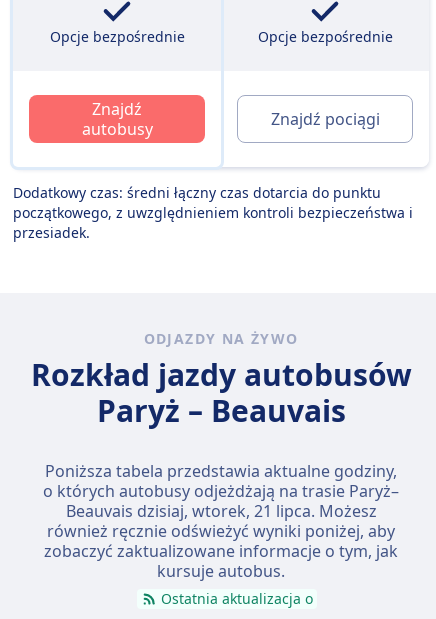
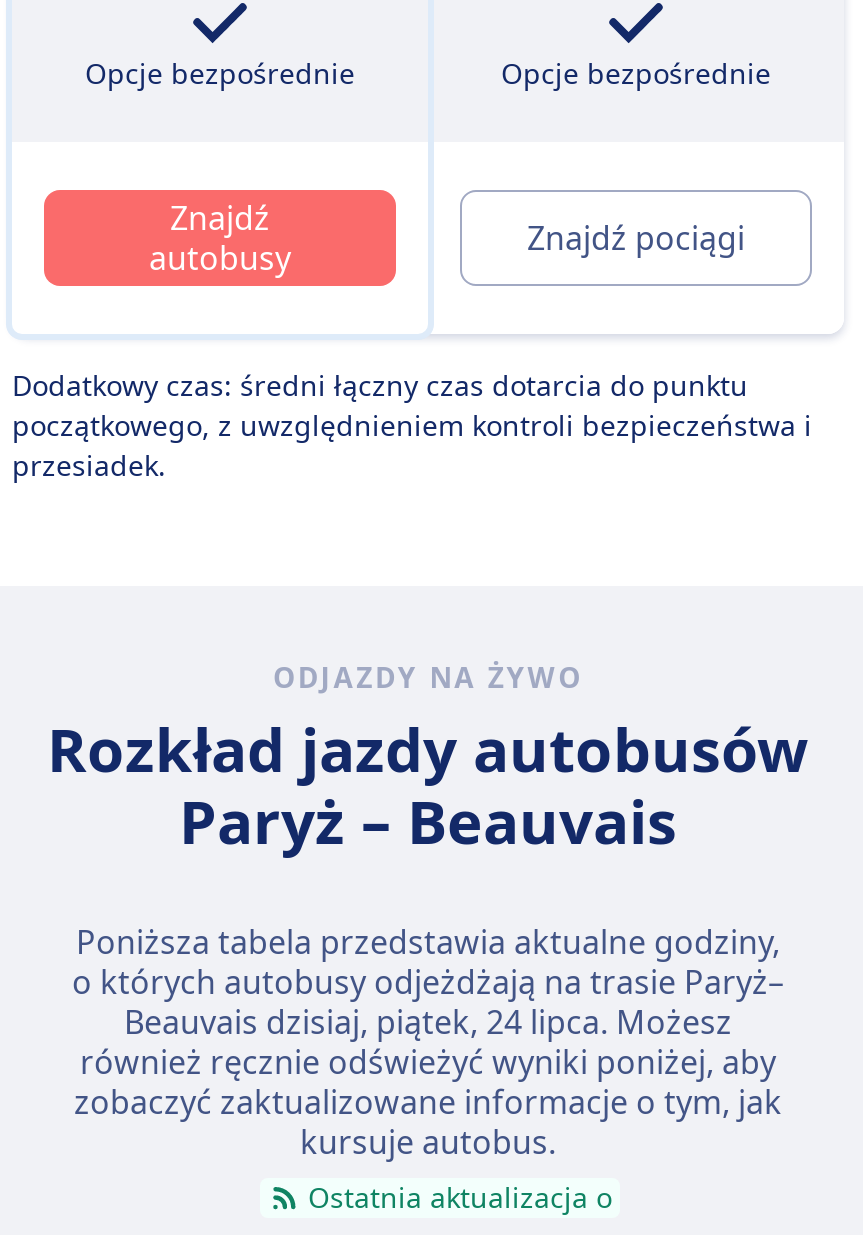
- Beauvais dzisiaj, wtorek, 21 lipca. Możesz
+ Beauvais dzisiaj, piątek, 24 lipca. Możesz
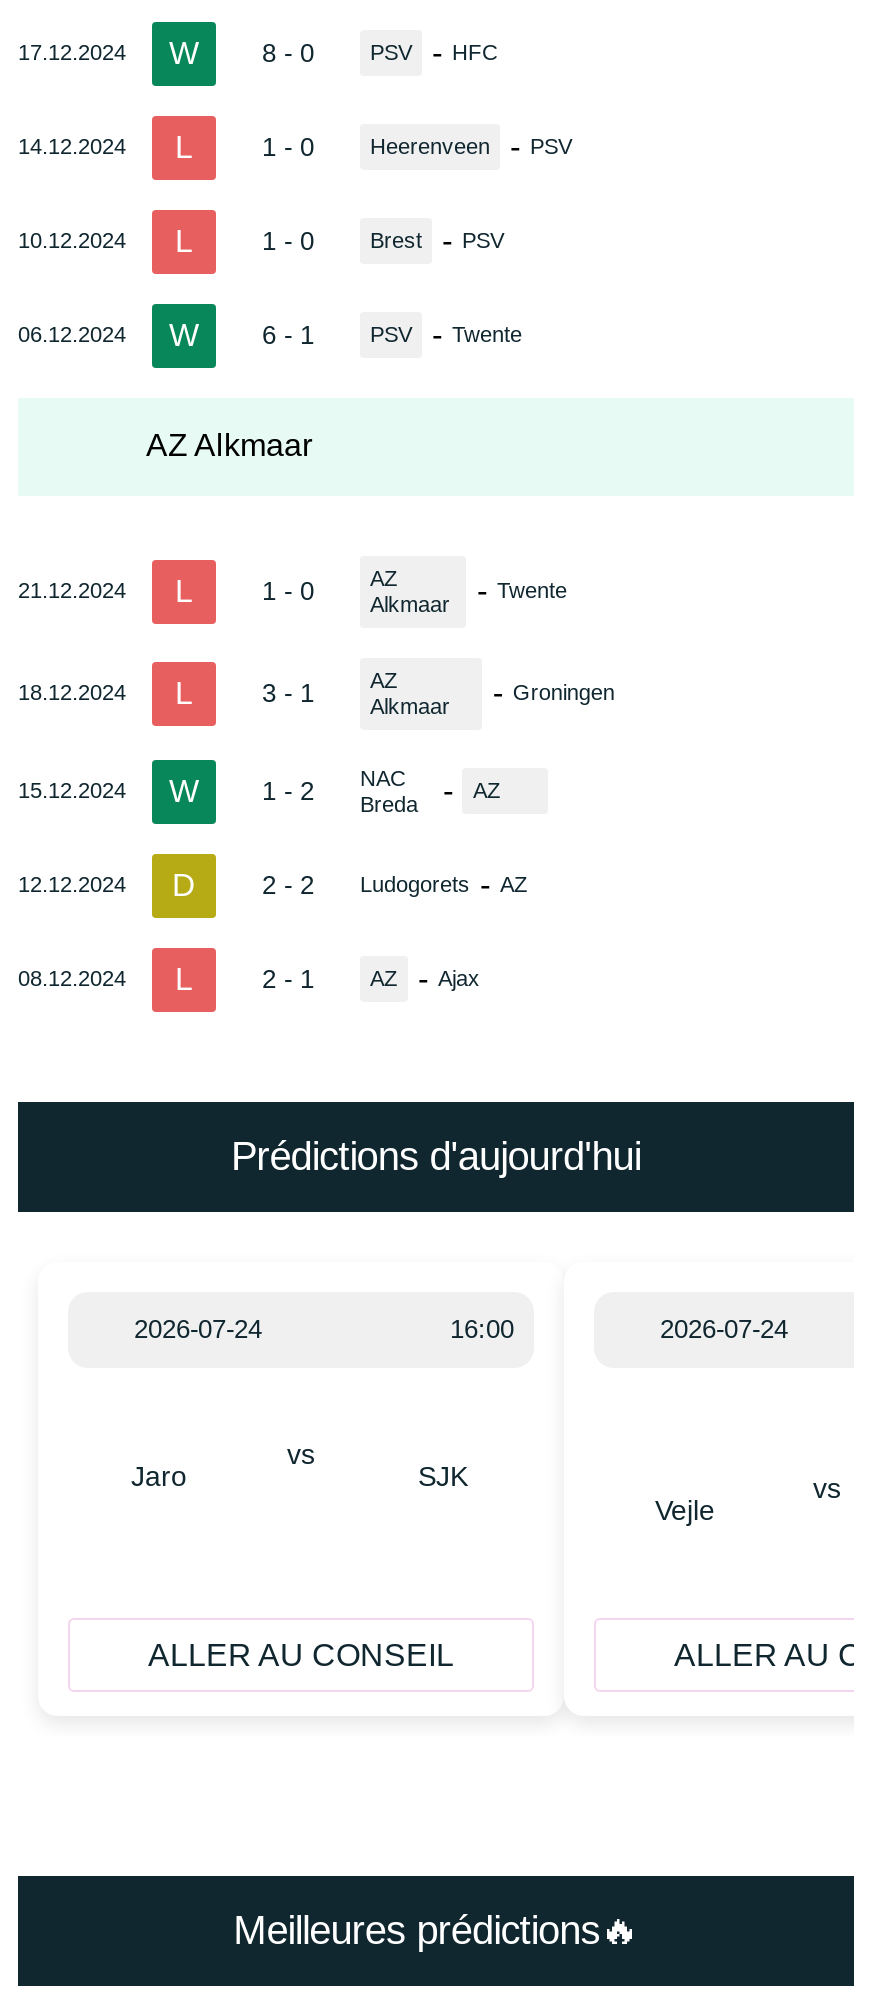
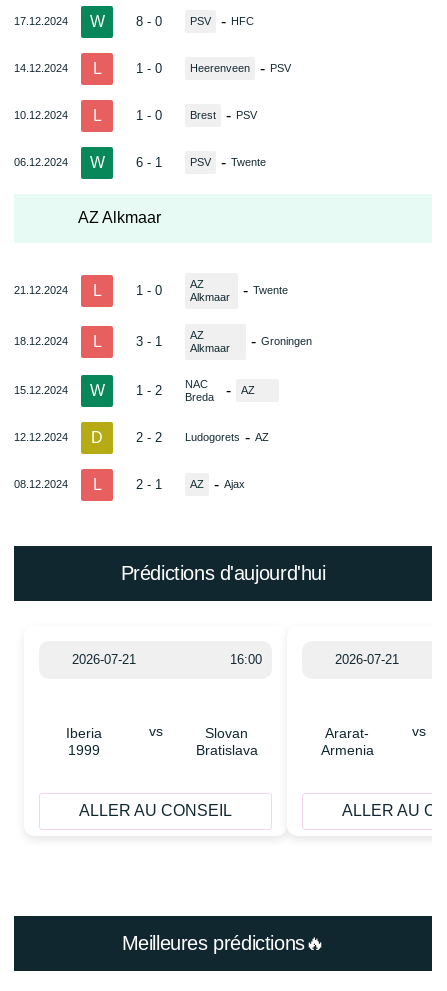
- 2026-07-24
+ 2026-07-21

- 2026-07-24
+ 2026-07-21

- Jaro
+ Iberia
+ 1999

- SJK
+ Slovan
+ Bratislava

- Vejle
+ Ararat-
+ Armenia
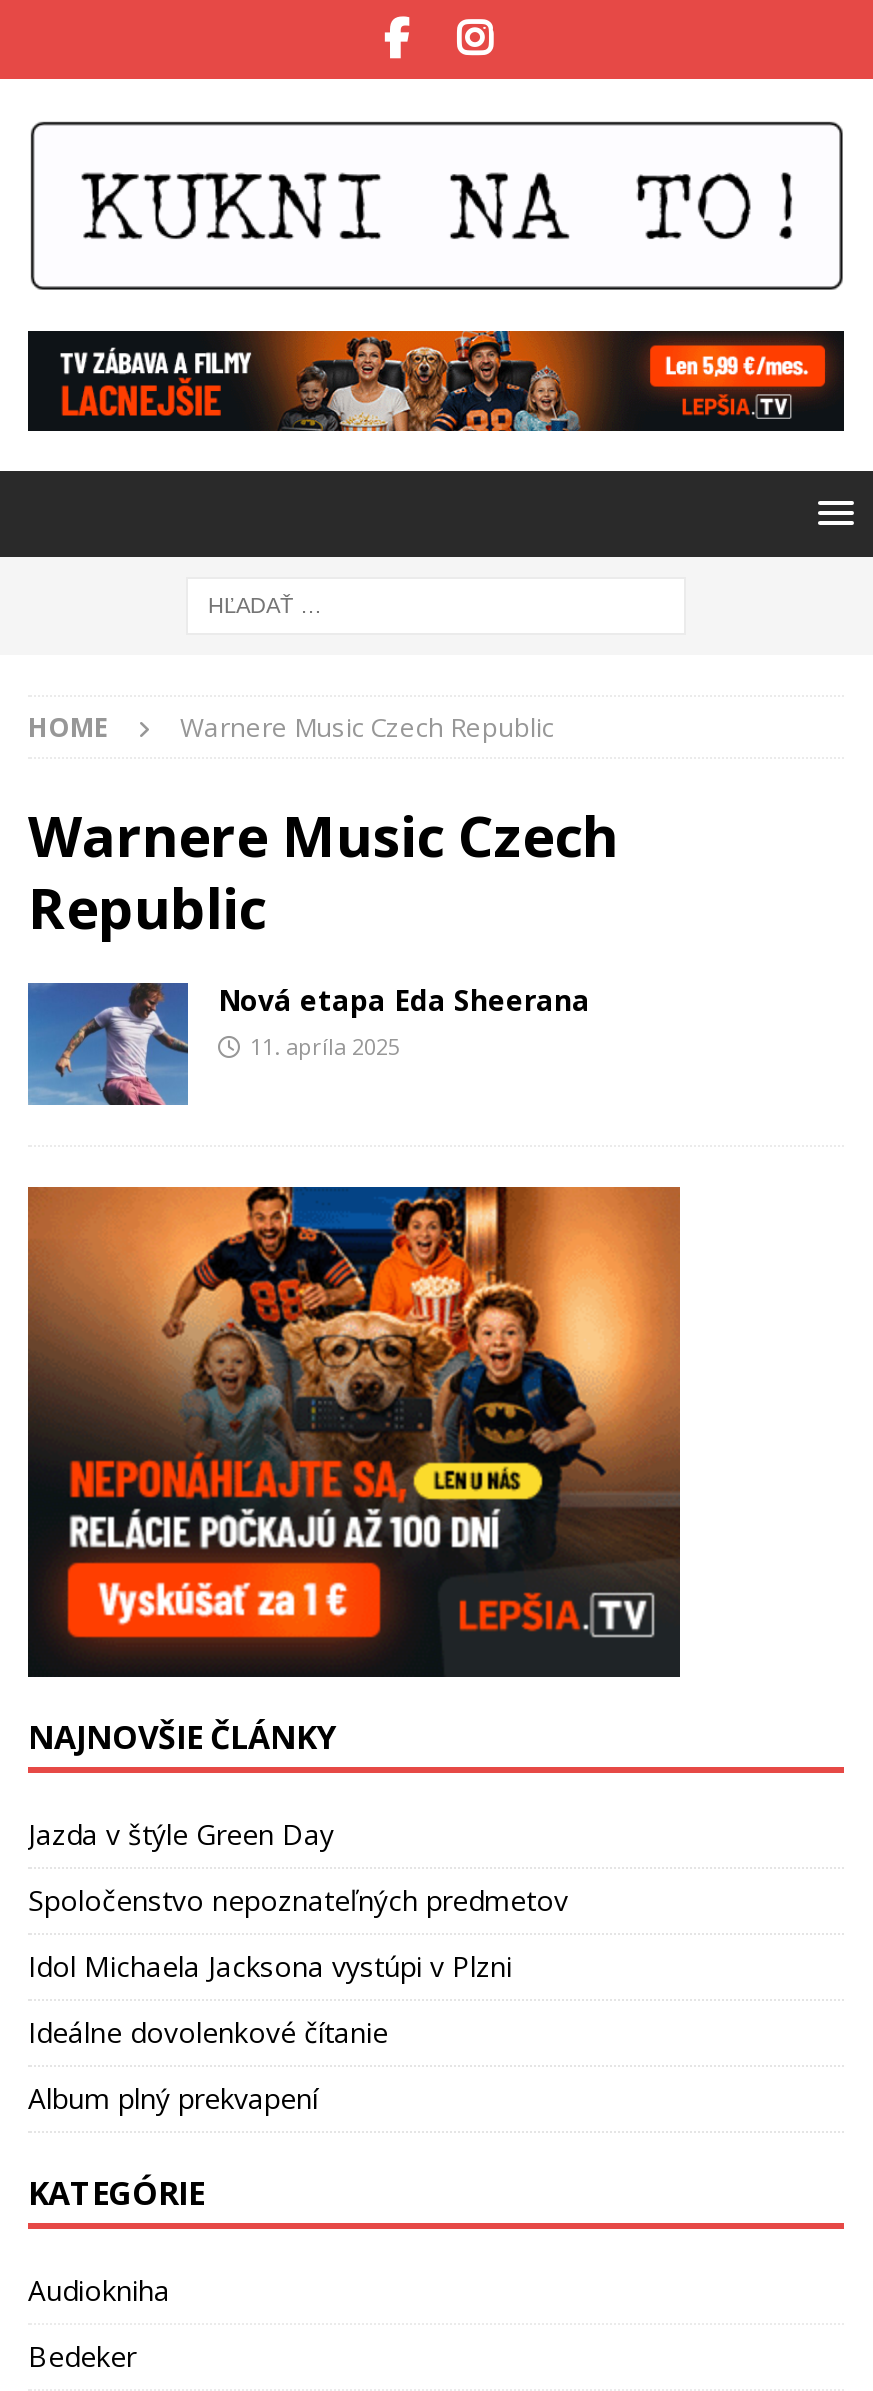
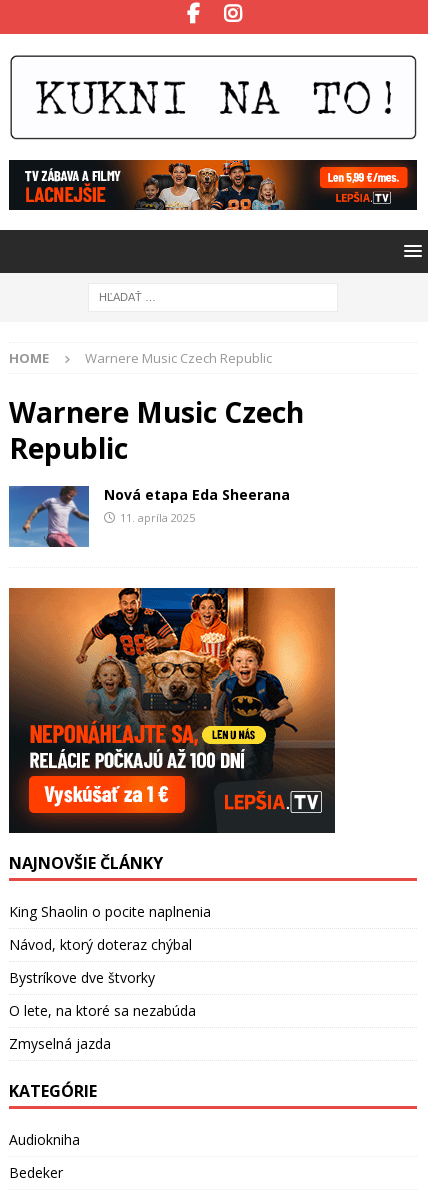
- Jazda v štýle Green Day
+ King Shaolin o pocite naplnenia

- Spoločenstvo nepoznateľných predmetov
+ Návod, ktorý doteraz chýbal

- Idol Michaela Jacksona vystúpi v Plzni
+ Bystríkove dve štvorky

- Ideálne dovolenkové čítanie
+ O lete, na ktoré sa nezabúda

- Album plný prekvapení
+ Zmyselná jazda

##############################

_YOUR ASSIGNMENT:_ Output each line of the records exactly. Any picture is skipped.

_RESPONSE AREA:_
- Beauvais dzisiaj, wtorek, 21 lipca. Możesz
+ Beauvais dzisiaj, piątek, 24 lipca. Możesz
- 2026-07-24
+ 2026-07-21

- 2026-07-24
+ 2026-07-21

- Jaro
+ Iberia
+ 1999

- SJK
+ Slovan
+ Bratislava

- Vejle
+ Ararat-
+ Armenia
- Jazda v štýle Green Day
+ King Shaolin o pocite naplnenia

- Spoločenstvo nepoznateľných predmetov
+ Návod, ktorý doteraz chýbal

- Idol Michaela Jacksona vystúpi v Plzni
+ Bystríkove dve štvorky

- Ideálne dovolenkové čítanie
+ O lete, na ktoré sa nezabúda

- Album plný prekvapení
+ Zmyselná jazda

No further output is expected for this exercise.